🤖 AI Summary
This paper investigates the detectability of shared signals between two high-dimensional variable sets under undersampling regimes. Leveraging random matrix theory, we systematically analyze the signal-resolving capabilities—under additive noise—of three covariance-based estimators: individual autocovariances, cross-covariances, and the joint covariance of concatenated variables. We establish that both cross-covariance and joint covariance estimators surpass the Baik–Bénayoud–Péché phase transition threshold earlier than autocovariance, enabling reliable detection of shared signals; their relative advantage depends critically on the dimensional alignment between the two variable sets.

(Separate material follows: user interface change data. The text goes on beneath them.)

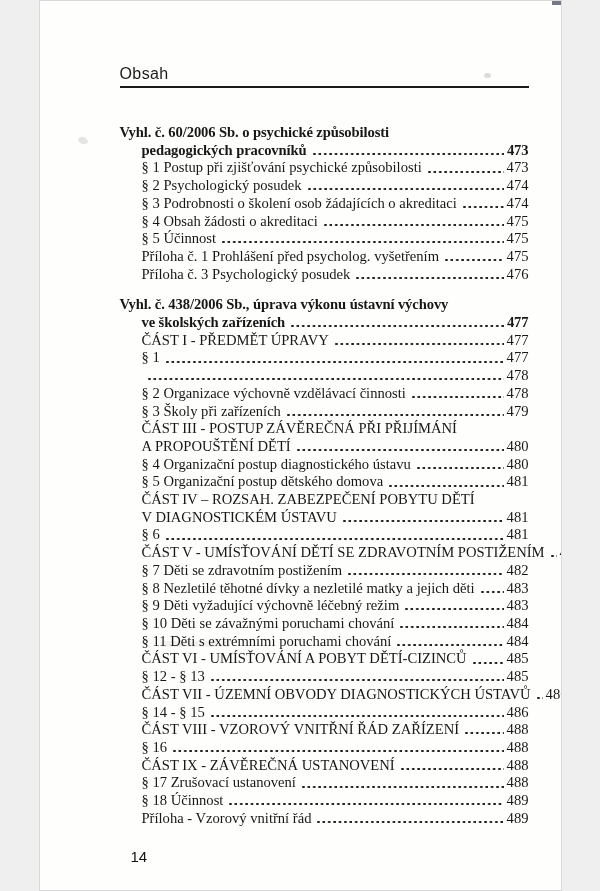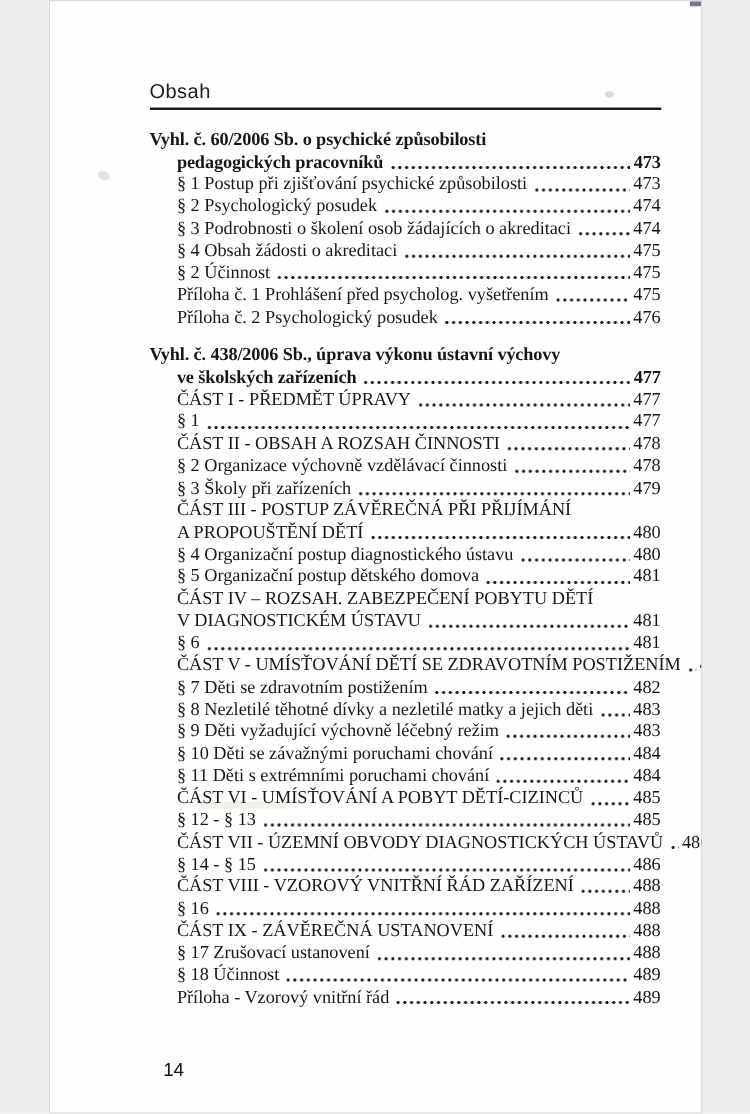--- a/index.html
+++ b/index.html
@@ -31,7 +31,7 @@
     border-top:2.5px solid #1c1c1c;
     height:0;
   }
-  .toc{ margin-top:16px; }
+  .toc{ margin-top:36px; }
   .toc-section{ margin:0 0 13px 0; }
   .row{
     display:flex;

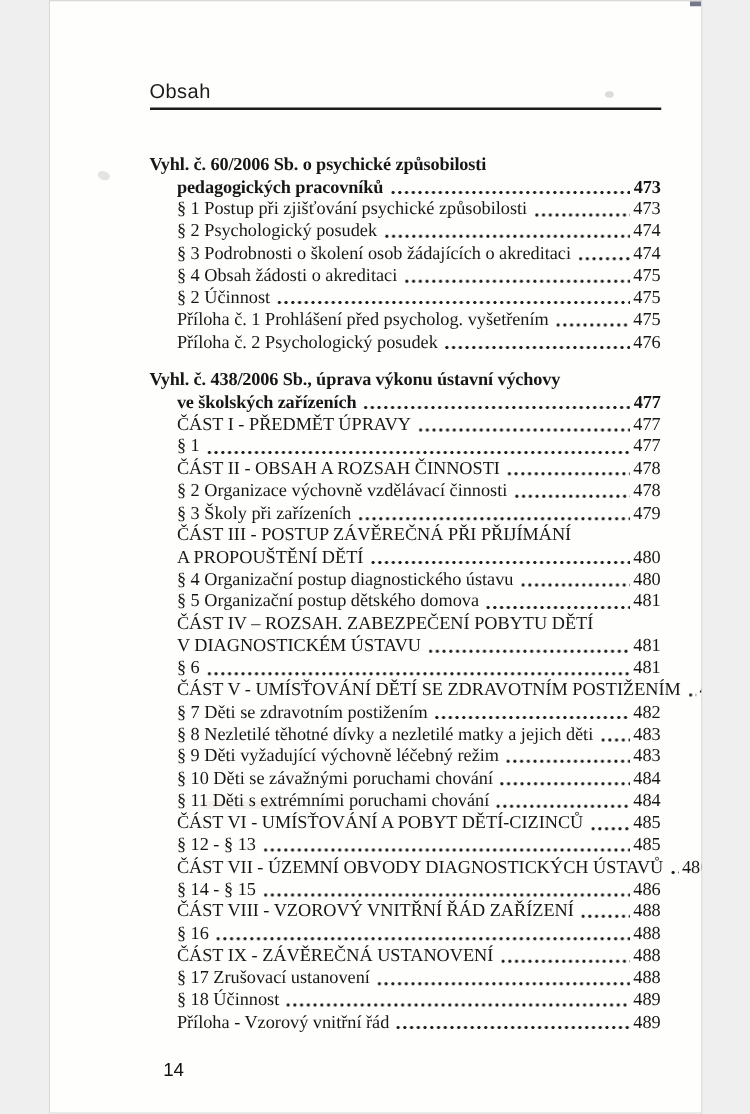--- a/index.html
+++ b/index.html
@@ -113,7 +113,7 @@
             <span class="page-num">475</span>
           </div>
           <div class="row ind">
-            <span class="label">§ 2 Účinnost</span>
+            <span class="label">§ 5 Účinnost</span>
             <span class="leader"></span>
             <span class="page-num">475</span>
           </div>

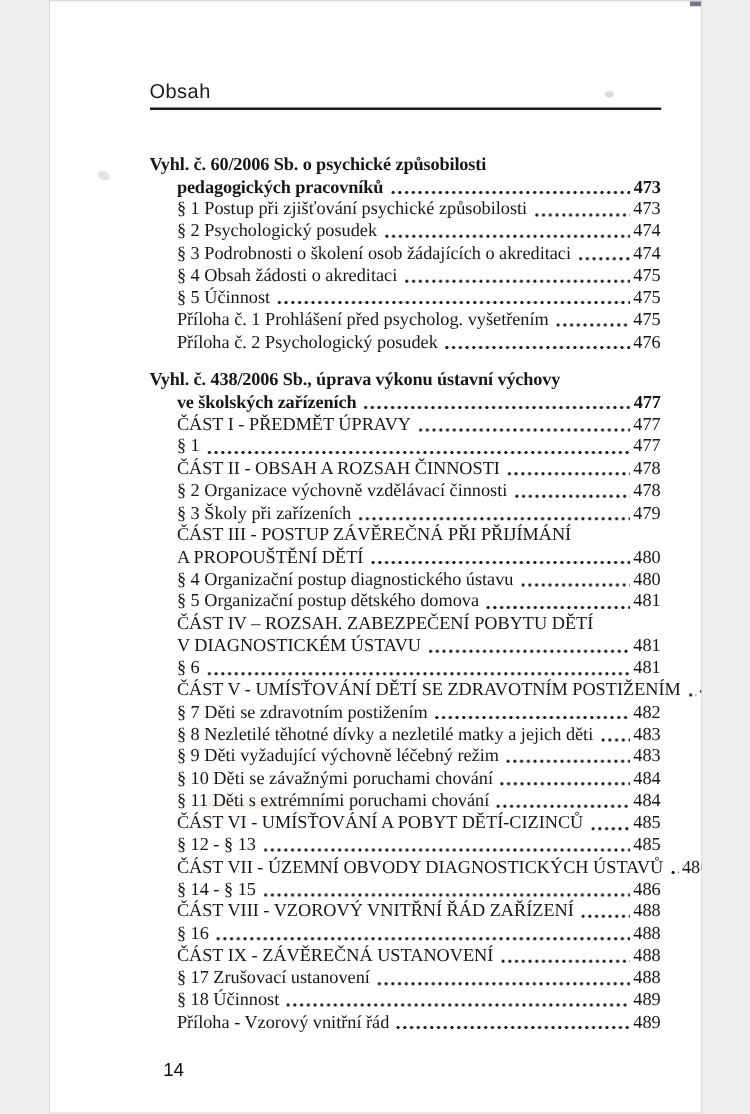--- a/index.html
+++ b/index.html
@@ -123,7 +123,7 @@
             <span class="page-num">475</span>
           </div>
           <div class="row ind">
-            <span class="label">Příloha č. 2 Psychologický posudek</span>
+            <span class="label">Příloha č. 3 Psychologický posudek</span>
             <span class="leader"></span>
             <span class="page-num">476</span>
           </div>

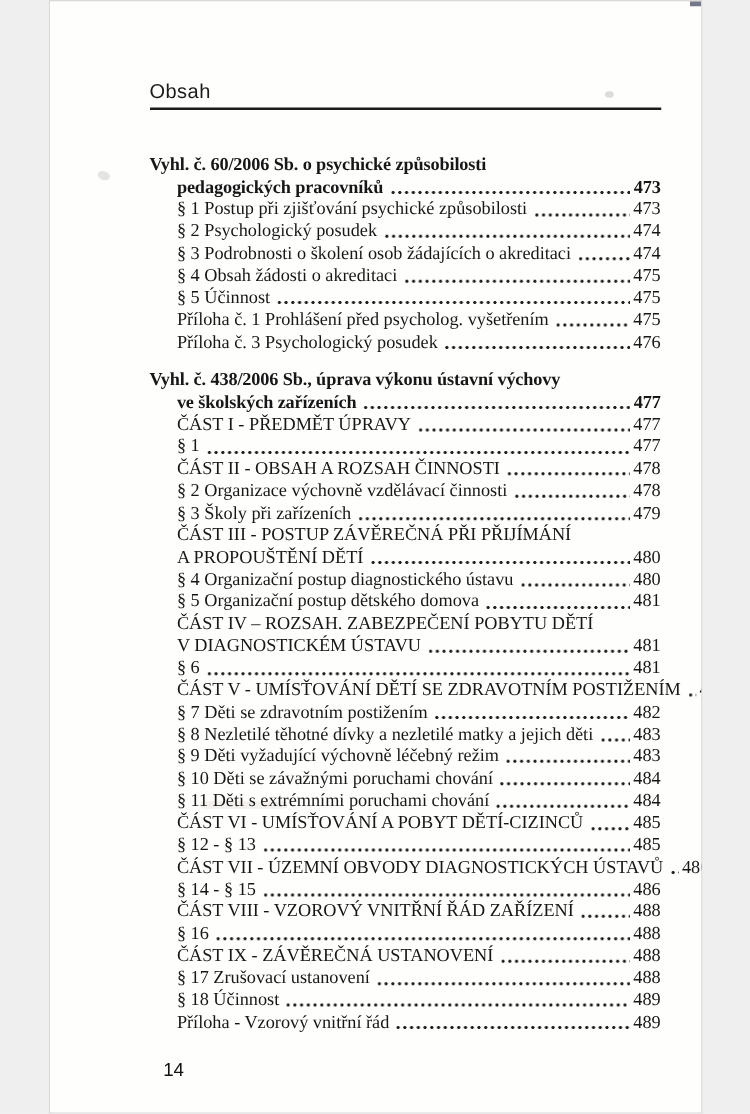--- a/index.html
+++ b/index.html
@@ -148,7 +148,6 @@
             <span class="page-num">477</span>
           </div>
           <div class="row ind">
-            <span class="label">ČÁST II - OBSAH A ROZSAH ČINNOSTI</span>
             <span class="leader"></span>
             <span class="page-num">478</span>
           </div>

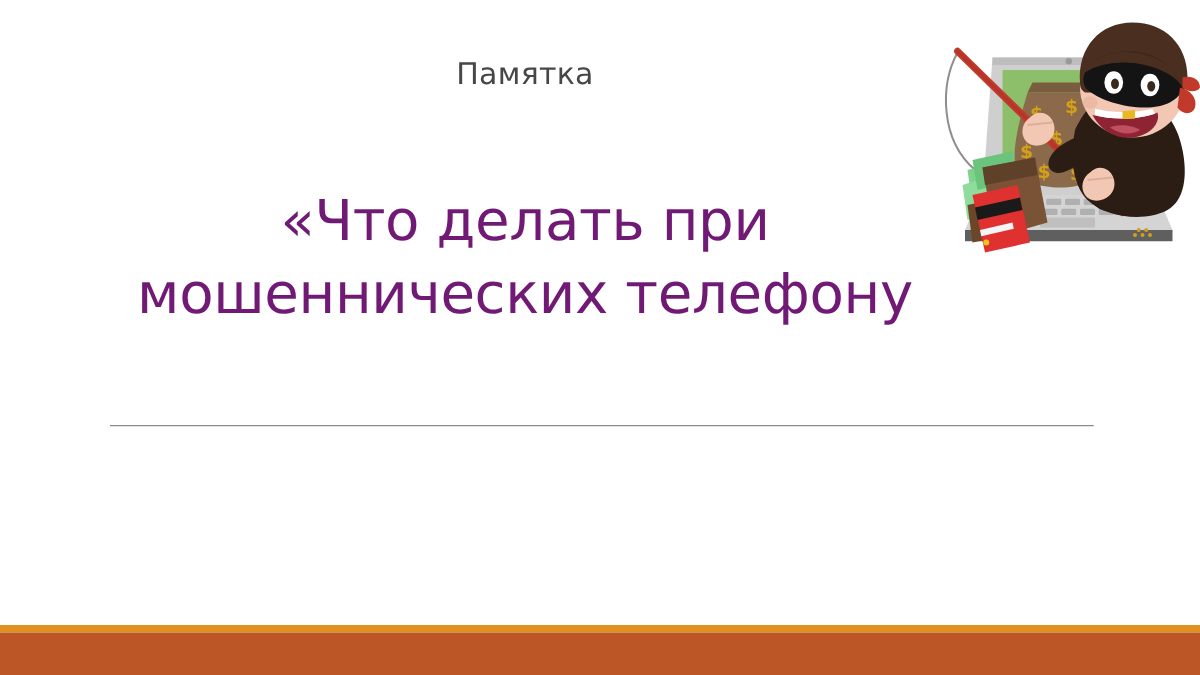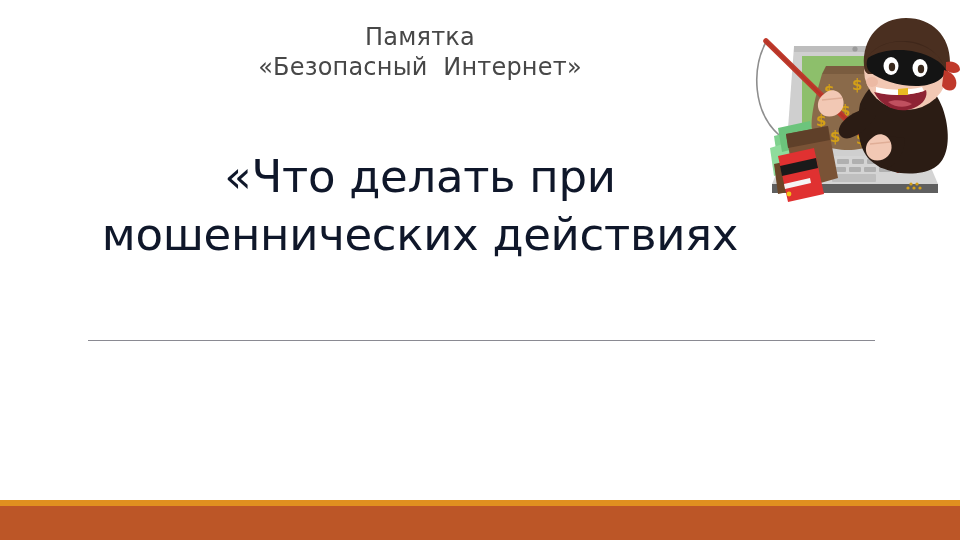--- a/index.html
+++ b/index.html
@@ -34,6 +34,7 @@
     color: #474747;
     letter-spacing: 0.2px;
     white-space: pre;
+    margin-top: 22px;
   }
 
   

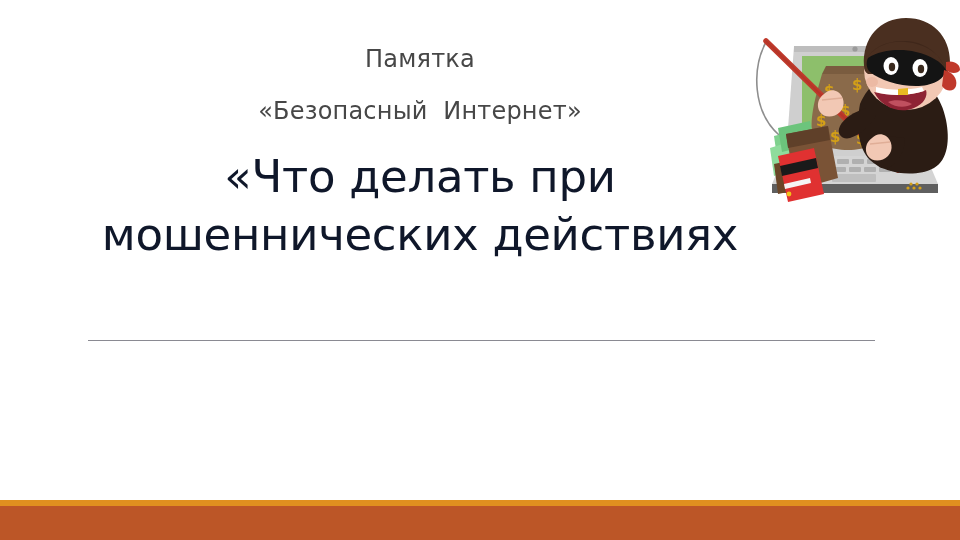--- a/index.html
+++ b/index.html
@@ -104,7 +104,6 @@
 
   <div class="header-block">
     <div class="header-line">Памятка</div>
-    <div class="header-line">«Безопасный  Интернет»</div>
   </div>
 
   <div class="title-block">

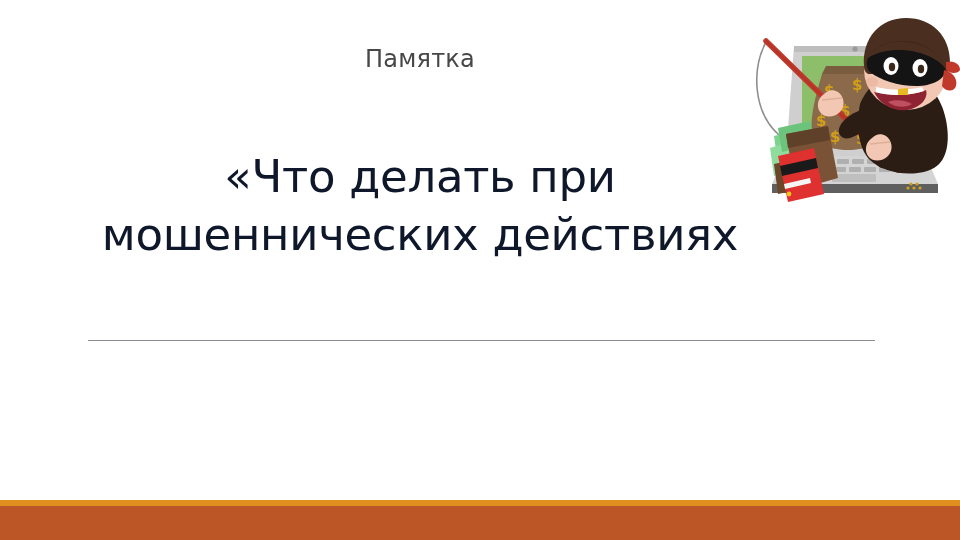--- a/index.html
+++ b/index.html
@@ -50,7 +50,7 @@
     font-size: 45px;
     font-weight: 400;
     line-height: 58px;
-    color: #0f172a;
+    color: #701a75;
     letter-spacing: -0.3px;
     white-space: pre;
   }

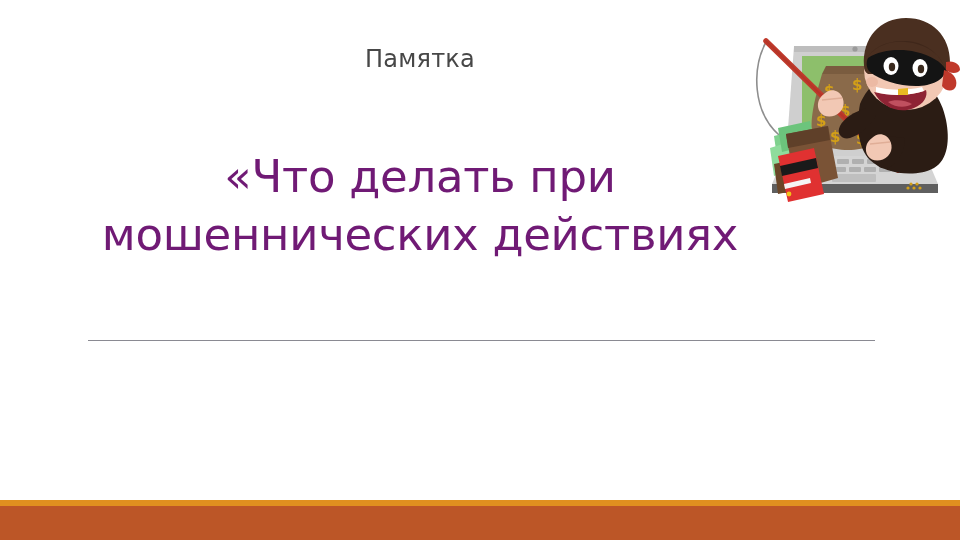--- a/index.html
+++ b/index.html
@@ -108,7 +108,7 @@
 
   <div class="title-block">
     <div class="title-line">«Что делать при</div>
-    <div class="title-line">мошеннических действиях</div>
+    <div class="title-line">мошеннических телефону</div>
   </div>
 
   <div class="divider"></div>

This work provides the first unified characterization of the statistical gain from multivariate collaborative analysis in low signal-to-noise ratio and small-sample settings. It yields theoretical criteria for high-dimensional association inference and principled guidance for estimator selection.
📝 Abstract
Many data-science applications involve detecting a shared signal between two high-dimensional variables. Using random matrix theory methods, we determine when such signal can be detected and reconstructed from sample correlations, despite the background of sampling noise induced correlations. We consider three different covariance matrices constructed from two high-dimensional variables: their individual self covariance, their cross covariance, and the self covariance of the concatenated (joint) variable, which incorporates the self and the cross correlation blocks. We observe the expected Baik, Ben Arous, and Péché detectability phase transition in all these covariance matrices, and we show that joint and cross covariance matrices always reconstruct the shared signal earlier than the self covariances. Whether the joint or the cross approach is better depends on the mismatch of dimensionalities between the variables. We discuss what these observations mean for choosing the right method for detecting linear correlations in data and how these findings may generalize to nonlinear statistical dependencies.